*** Data for processing ***

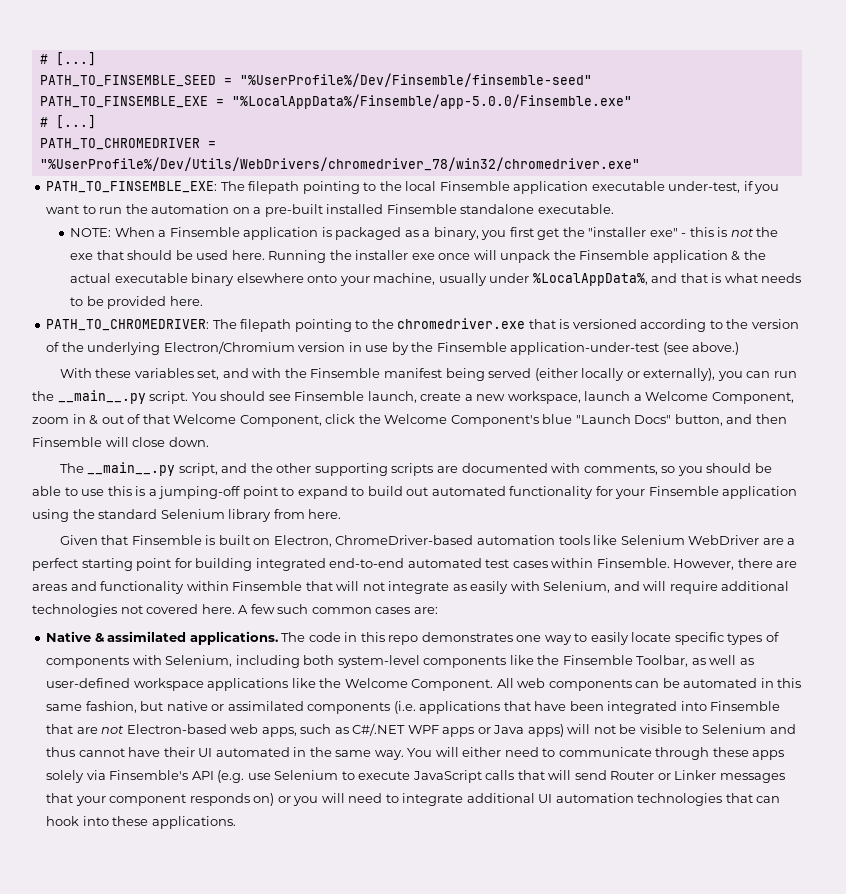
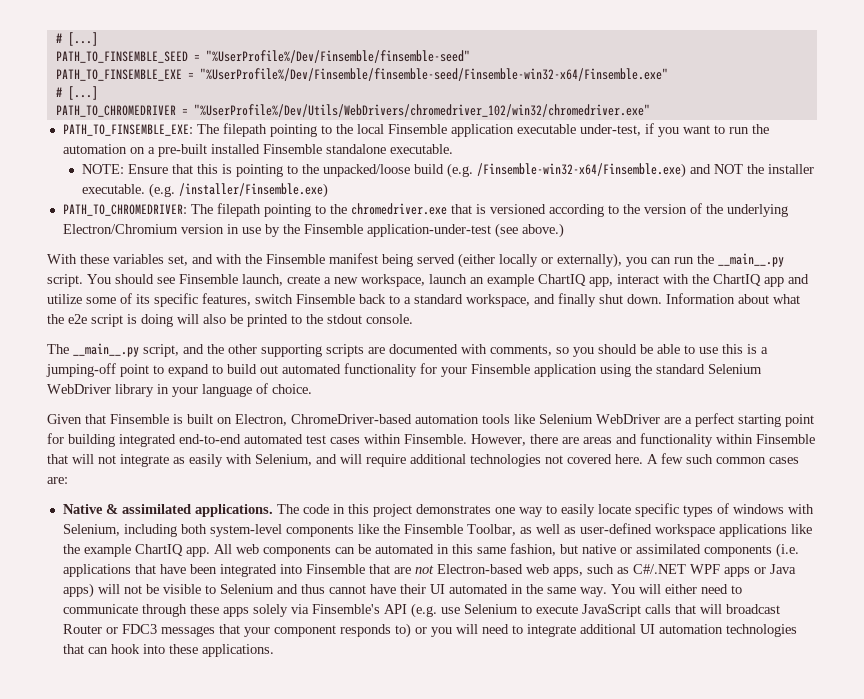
[231,94,632,109] "%LocalAppData%/Finsemble/app-5.0.0/Finsemble.exe" -> [199,68,668,81] "%UserProfile%/Dev/Finsemble/finsemble-seed/Finsemble-win32-x64/Finsemble.exe"
[39,157,640,171] "%UserProfile%/Dev/Utils/WebDrivers/chromedriver_78/win32/chromedriver.exe" -> [193,104,650,117] "%UserProfile%/Dev/Utils/WebDrivers/chromedriver_102/win32/chromedriver.exe"
[114,227,779,240] [70,250,766,263] [70,273,802,286] [70,296,203,309] When a Finsemble application is packaged as a binary, you first get the "installer exe" - this is not the exe that should be used here. Running the installer exe once will unpack the Finsemble application & the actual executable binary elsewhere onto your machine, usually under %LocalAppData%, and that is what needs to be provided here. -> [128,163,815,178] [82,183,329,198] Ensure that this is pointing to the unpacked/loose build (e.g. /Finsemble-win32-x64/Finsemble.exe) and NOT the installer executable. (e.g. /installer/Finsemble.exe)
[633,391,794,404] [32,414,787,427] [32,437,209,447] a Welcome Component, zoom in & out of that Welcome Component, click the Welcome Component's blue "Launch Docs" button, and then Finsemble will close down. -> [470,274,809,287] [47,293,800,307] [47,314,413,327] an example ChartIQ app, interact with the ChartIQ app and utilize some of its specific features, switch Finsemble back to a standard workspace, and finally shut down. Information about what the e2e script is doing will also be printed to the stdout console.
[228,509,342,522] library from here. -> [47,383,312,397] WebDriver library in your language of choice.
[388,635,419,645] repo -> [372,504,412,517] project
[46,656,130,668] components -> [732,504,784,514] windows
[344,678,494,691] Welcome Component. -> [83,544,210,557] example ChartIQ app.
[574,770,607,780] send -> [725,604,780,614] broadcast
[674,770,717,780] Linker -> [121,624,157,634] FDC3
[253,793,275,806] on) -> [394,623,411,638] to)

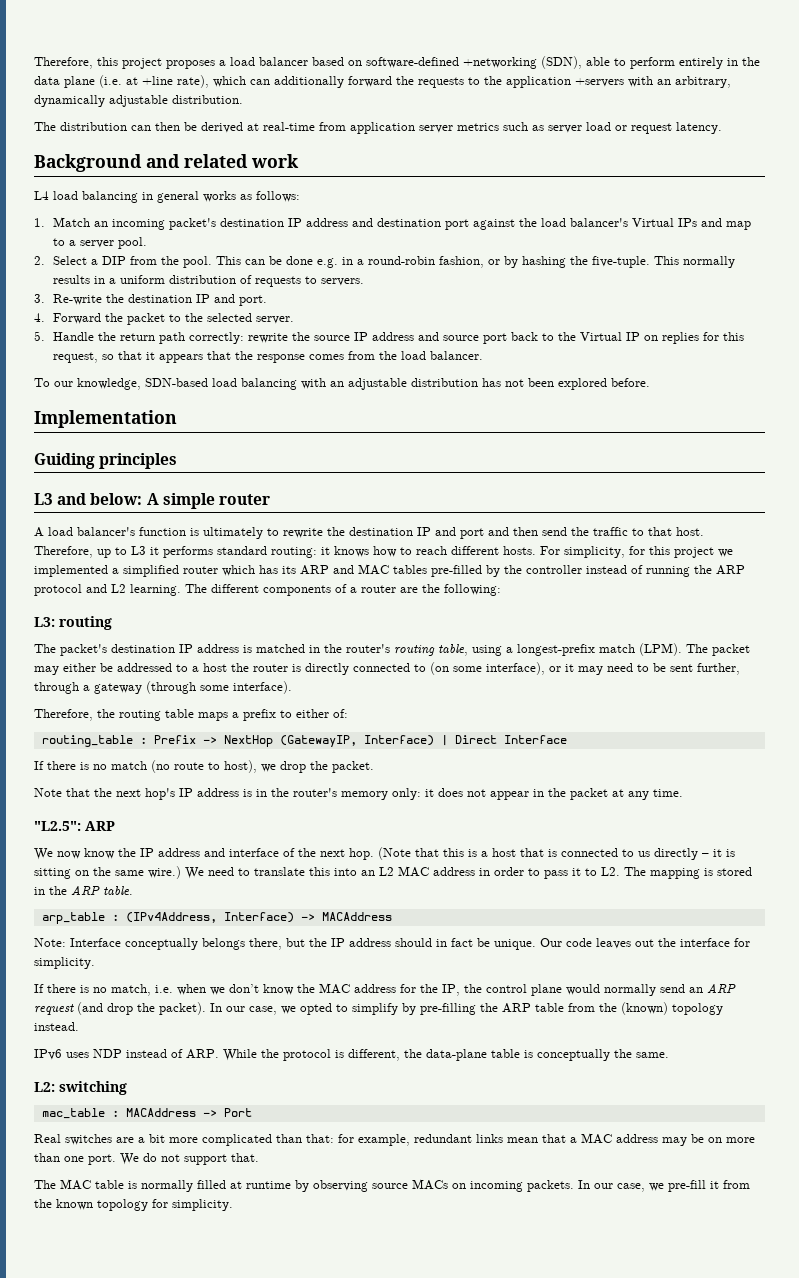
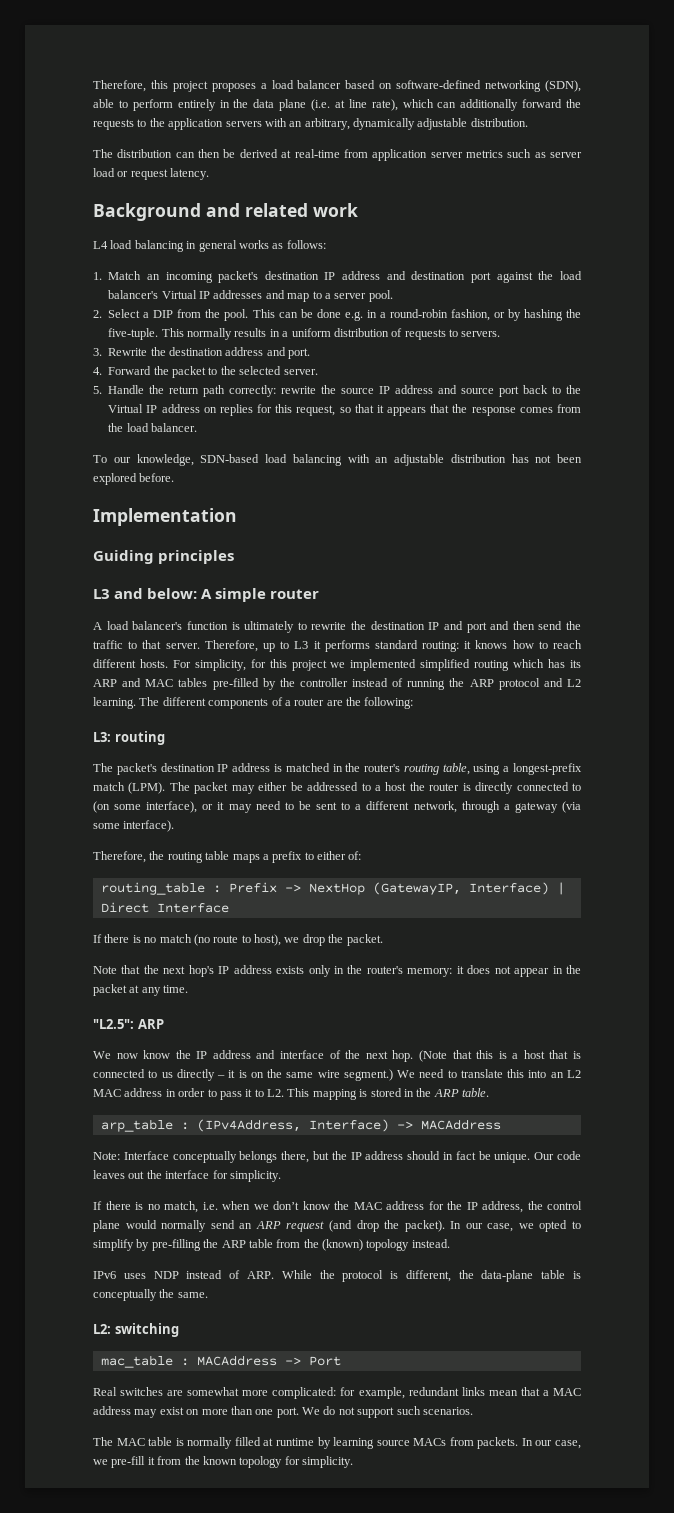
[463,57,537,69] +networking -> [485,80,542,92] networking
[142,76,173,85] +line -> [348,99,367,108] line
[575,78,624,87] +servers -> [225,121,262,127] servers
[678,218,698,227] IPs -> [199,290,263,299] IP addresses
[53,294,211,305] Re-write the destination IP -> [108,347,264,356] Rewrite the destination address
(641, 336) none -> [161,404,200,413] address
[676,527,704,536] host. -> [165,643,200,649] server.
[112,565,218,577] a simplified router -> [420,659,510,671] simplified routing
[697,663,740,675] further, -> [341,801,457,813] to a different network,
[146,681,196,694] (through -> [562,801,582,813] (via
[243,788,421,800] is in the router's memory only: -> [276,965,453,977] exists only in the router's memory:
[34,868,71,879] sitting -> (247, 1074) none
[148,866,181,879] wire.) -> [317,1069,393,1081] wire segment.)
[624,867,646,876] The -> [287,1088,310,1097] This
[442,984,460,996] IP, -> [466,1201,523,1213] IP address,
[138,1134,334,1146] a bit more complicated than that: -> [187,1387,337,1399] somewhat more complicated:
[691,1134,704,1143] be -> [159,1407,184,1415] exist
[231,1153,259,1162] that. -> [396,1406,473,1415] such scenarios.
[313,1180,368,1192] observing -> [333,1437,375,1449] learning
[452,1181,523,1192] on incoming -> [449,1437,474,1446] from

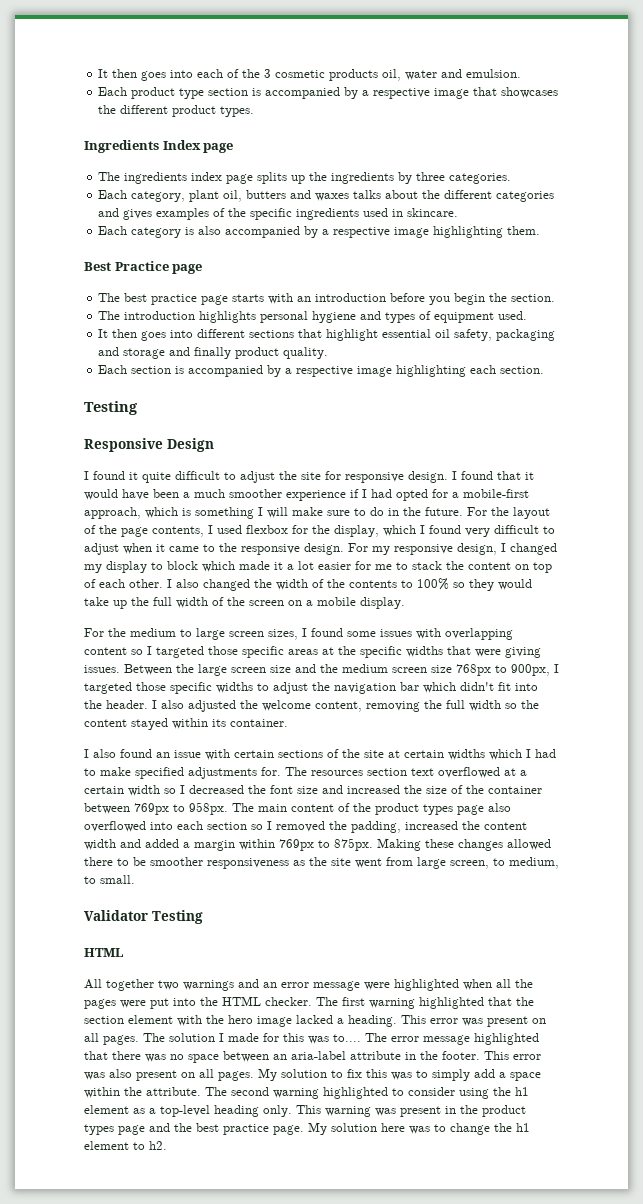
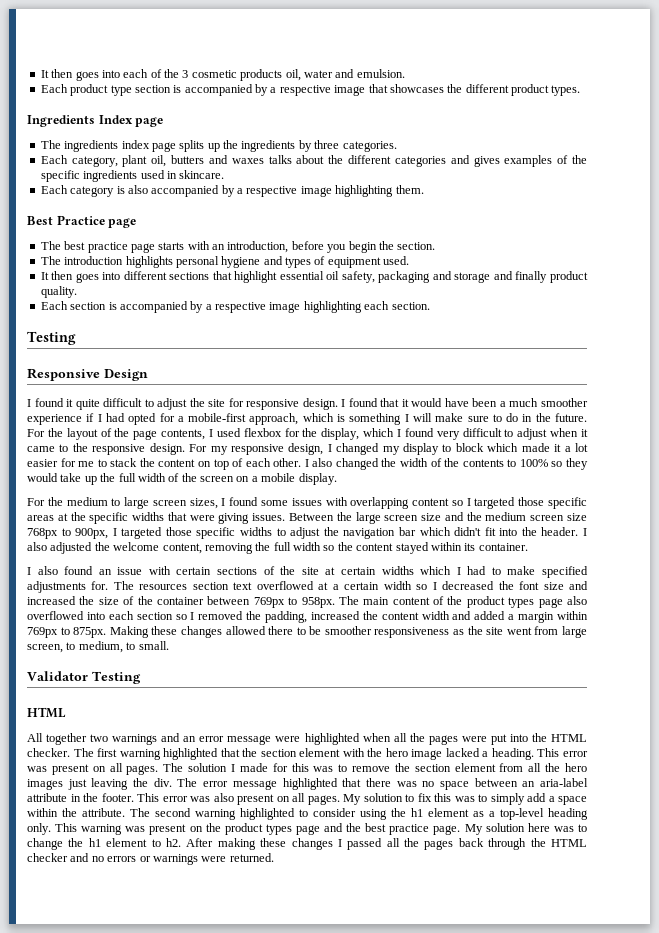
[315,293,387,302] introduction -> [227,241,289,253] introduction,
[333,1034,361,1042] to.... -> [338,763,588,772] [27,778,172,790] to remove the section element from all the hero images just leaving the div.
[445,1106,456,1114] in -> [189,826,203,832] on
(167, 1145) none -> [186,838,588,850] [27,853,274,865] After making these changes I passed all the pages back through the HTML checker and no errors or warnings were returned.

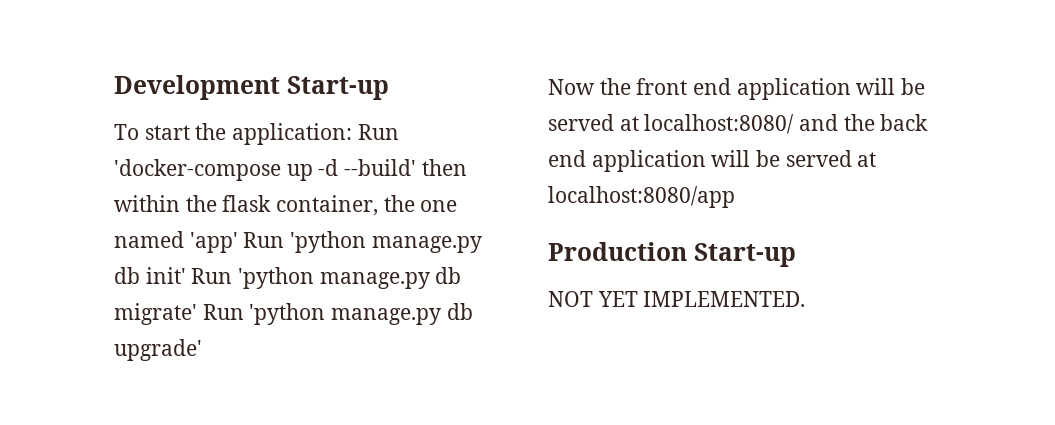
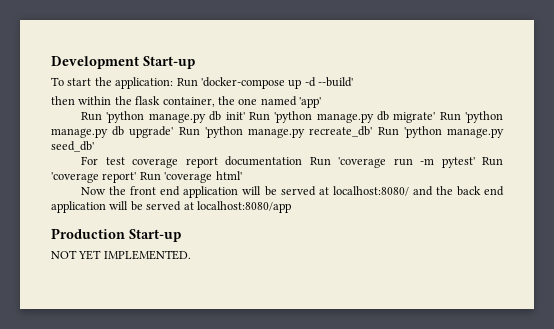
(417, 167) none -> (353, 82) //
(238, 242) none -> (321, 102) //
(202, 350) none -> [178,126,505,138] [51,141,94,152] [81,156,503,168] [51,171,242,183] Run 'python manage.py recreate_db' Run 'python manage.py seed_db' // For test coverage report documentation Run 'coverage run -m pytest' Run 'coverage report' Run 'coverage html'

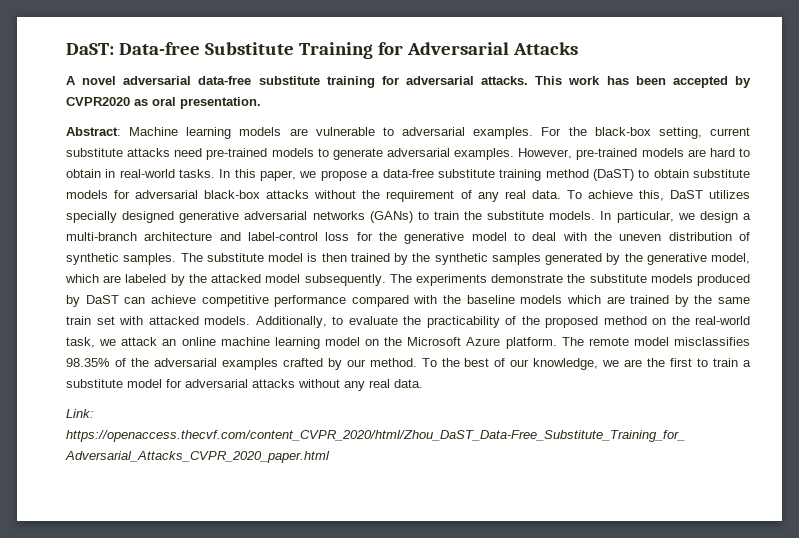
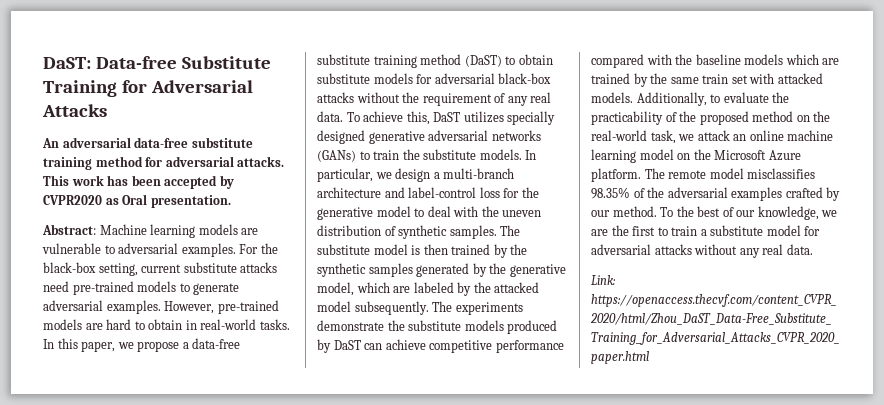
[66,76,117,85] A novel -> [42,138,59,148] An
(375, 82) none -> [95,156,143,167] method
[152,97,176,106] oral -> [122,194,148,205] Oral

*** End of Data for processing ***

▶ Exercise instructions
The copy you produce must repeat all the entries exactly and contain no pictures.

▶ Output for this exercise
[231,94,632,109] "%LocalAppData%/Finsemble/app-5.0.0/Finsemble.exe" -> [199,68,668,81] "%UserProfile%/Dev/Finsemble/finsemble-seed/Finsemble-win32-x64/Finsemble.exe"
[39,157,640,171] "%UserProfile%/Dev/Utils/WebDrivers/chromedriver_78/win32/chromedriver.exe" -> [193,104,650,117] "%UserProfile%/Dev/Utils/WebDrivers/chromedriver_102/win32/chromedriver.exe"
[114,227,779,240] [70,250,766,263] [70,273,802,286] [70,296,203,309] When a Finsemble application is packaged as a binary, you first get the "installer exe" - this is not the exe that should be used here. Running the installer exe once will unpack the Finsemble application & the actual executable binary elsewhere onto your machine, usually under %LocalAppData%, and that is what needs to be provided here. -> [128,163,815,178] [82,183,329,198] Ensure that this is pointing to the unpacked/loose build (e.g. /Finsemble-win32-x64/Finsemble.exe) and NOT the installer executable. (e.g. /installer/Finsemble.exe)
[633,391,794,404] [32,414,787,427] [32,437,209,447] a Welcome Component, zoom in & out of that Welcome Component, click the Welcome Component's blue "Launch Docs" button, and then Finsemble will close down. -> [470,274,809,287] [47,293,800,307] [47,314,413,327] an example ChartIQ app, interact with the ChartIQ app and utilize some of its specific features, switch Finsemble back to a standard workspace, and finally shut down. Information about what the e2e script is doing will also be printed to the stdout console.
[228,509,342,522] library from here. -> [47,383,312,397] WebDriver library in your language of choice.
[388,635,419,645] repo -> [372,504,412,517] project
[46,656,130,668] components -> [732,504,784,514] windows
[344,678,494,691] Welcome Component. -> [83,544,210,557] example ChartIQ app.
[574,770,607,780] send -> [725,604,780,614] broadcast
[674,770,717,780] Linker -> [121,624,157,634] FDC3
[253,793,275,806] on) -> [394,623,411,638] to)

[463,57,537,69] +networking -> [485,80,542,92] networking
[142,76,173,85] +line -> [348,99,367,108] line
[575,78,624,87] +servers -> [225,121,262,127] servers
[678,218,698,227] IPs -> [199,290,263,299] IP addresses
[53,294,211,305] Re-write the destination IP -> [108,347,264,356] Rewrite the destination address
(641, 336) none -> [161,404,200,413] address
[676,527,704,536] host. -> [165,643,200,649] server.
[112,565,218,577] a simplified router -> [420,659,510,671] simplified routing
[697,663,740,675] further, -> [341,801,457,813] to a different network,
[146,681,196,694] (through -> [562,801,582,813] (via
[243,788,421,800] is in the router's memory only: -> [276,965,453,977] exists only in the router's memory:
[34,868,71,879] sitting -> (247, 1074) none
[148,866,181,879] wire.) -> [317,1069,393,1081] wire segment.)
[624,867,646,876] The -> [287,1088,310,1097] This
[442,984,460,996] IP, -> [466,1201,523,1213] IP address,
[138,1134,334,1146] a bit more complicated than that: -> [187,1387,337,1399] somewhat more complicated:
[691,1134,704,1143] be -> [159,1407,184,1415] exist
[231,1153,259,1162] that. -> [396,1406,473,1415] such scenarios.
[313,1180,368,1192] observing -> [333,1437,375,1449] learning
[452,1181,523,1192] on incoming -> [449,1437,474,1446] from

[315,293,387,302] introduction -> [227,241,289,253] introduction,
[333,1034,361,1042] to.... -> [338,763,588,772] [27,778,172,790] to remove the section element from all the hero images just leaving the div.
[445,1106,456,1114] in -> [189,826,203,832] on
(167, 1145) none -> [186,838,588,850] [27,853,274,865] After making these changes I passed all the pages back through the HTML checker and no errors or warnings were returned.

(417, 167) none -> (353, 82) //
(238, 242) none -> (321, 102) //
(202, 350) none -> [178,126,505,138] [51,141,94,152] [81,156,503,168] [51,171,242,183] Run 'python manage.py recreate_db' Run 'python manage.py seed_db' // For test coverage report documentation Run 'coverage run -m pytest' Run 'coverage report' Run 'coverage html'

[66,76,117,85] A novel -> [42,138,59,148] An
(375, 82) none -> [95,156,143,167] method
[152,97,176,106] oral -> [122,194,148,205] Oral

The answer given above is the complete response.